A wheelchair sits at the edge of a swimming pool. A young man is being assisted into the pool by a woman in a maroon shirt, and a shirtless man in the water.

Young people with cerebral palsy have seen some of their symptoms decline thanks to a swimming program developed by University of Queensland (UQ) researchers.

Professor Sean Tweedy from UQ’s School of Human Movement and Nutrition Sciences and the Queensland Centre for Olympic and Paralympic Studies leads the ParaSTART program, a longitudinal research program aimed at evaluating whether performance-focused sports training improves clinical outcomes for people with severe disabilities.

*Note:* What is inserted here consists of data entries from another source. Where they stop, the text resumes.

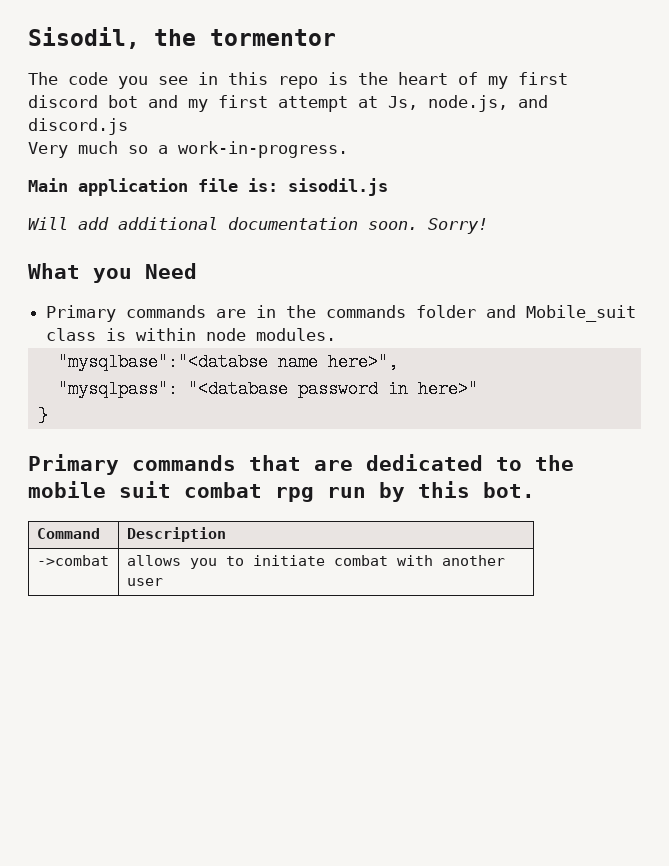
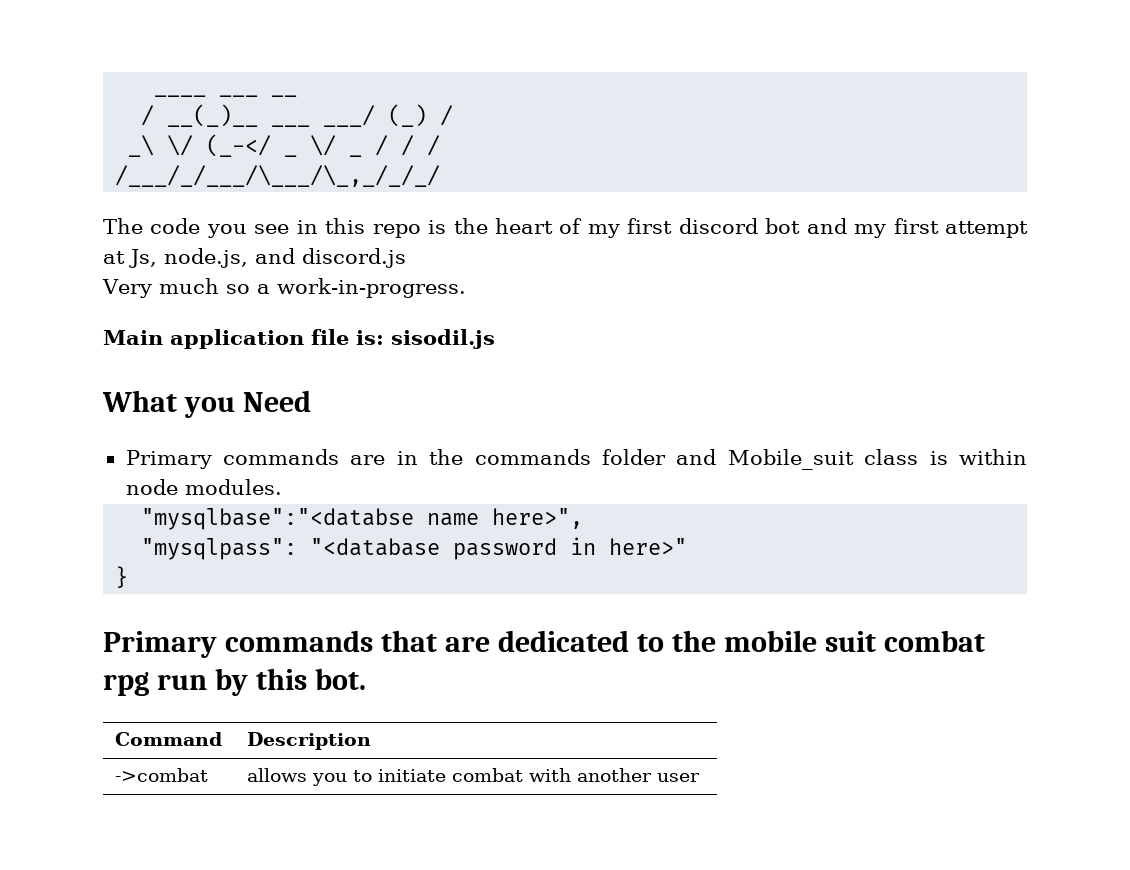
- Sisodil, the tormentor
+ ____ ___ __
+ / __(_)__ ___ ___/ (_) /
+ _\ \/ (_-</ _ \/ _ / / /
+ /___/_/___/\___/\_,_/_/_/
- Will add additional documentation soon. Sorry!

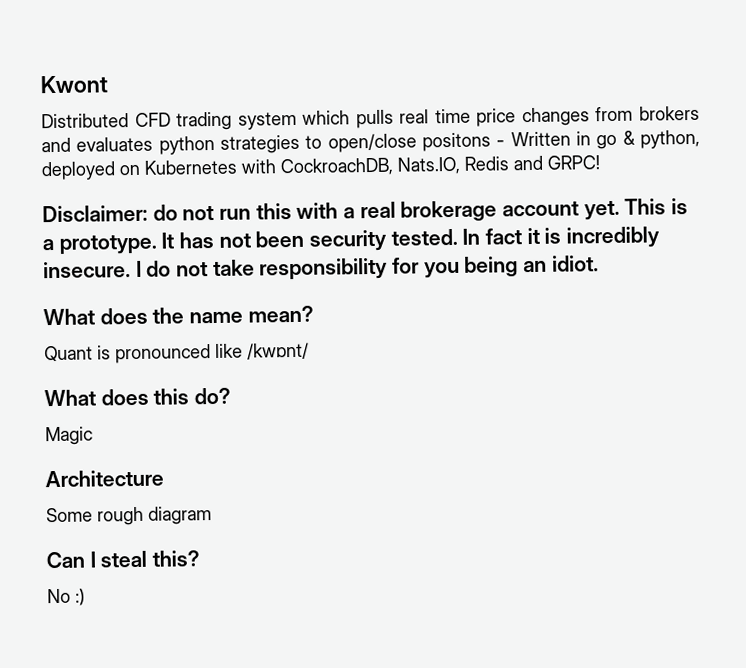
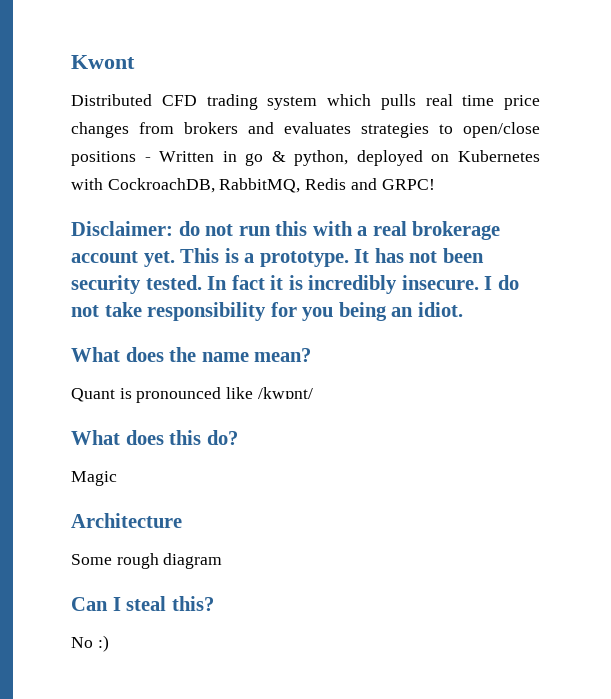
- Distributed CFD trading system which pulls real time price changes from brokers and evaluates python strategies to open/close positons - Written in go & python, deployed on Kubernetes with CockroachDB, Nats.IO, Redis and GRPC!
+ Distributed CFD trading system which pulls real time price changes from brokers and evaluates strategies to open/close positions - Written in go & python, deployed on Kubernetes with CockroachDB, RabbitMQ, Redis and GRPC!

For this research, researchers chose people with no prior swimming experience and replicated the training that para-athletes go through when training for competition – complete with two-three training sessions each week, strength and conditioning work, diet and sleep.

The first intake saw three young people with severe cerebral palsy take part.

Those participants can now swim one kilometre in a training session, and have improved in swimming speed and distance, according to Tweedy.

“But there were also very important clinical improvements – all three athletes with cerebral palsy not only maintained, but improved their motor function, defying the typical decline associated with the condition,” he added.

“We now hope to secure funding to be able to investigate whether similar results are achieved by people with other diagnoses and in other sports. We are also interested in pursuing the upscale and dissemination of the ParaSTART program across Australia.”

The findings from the first 4 years of the program were published in the British Journal of Sports Medicine.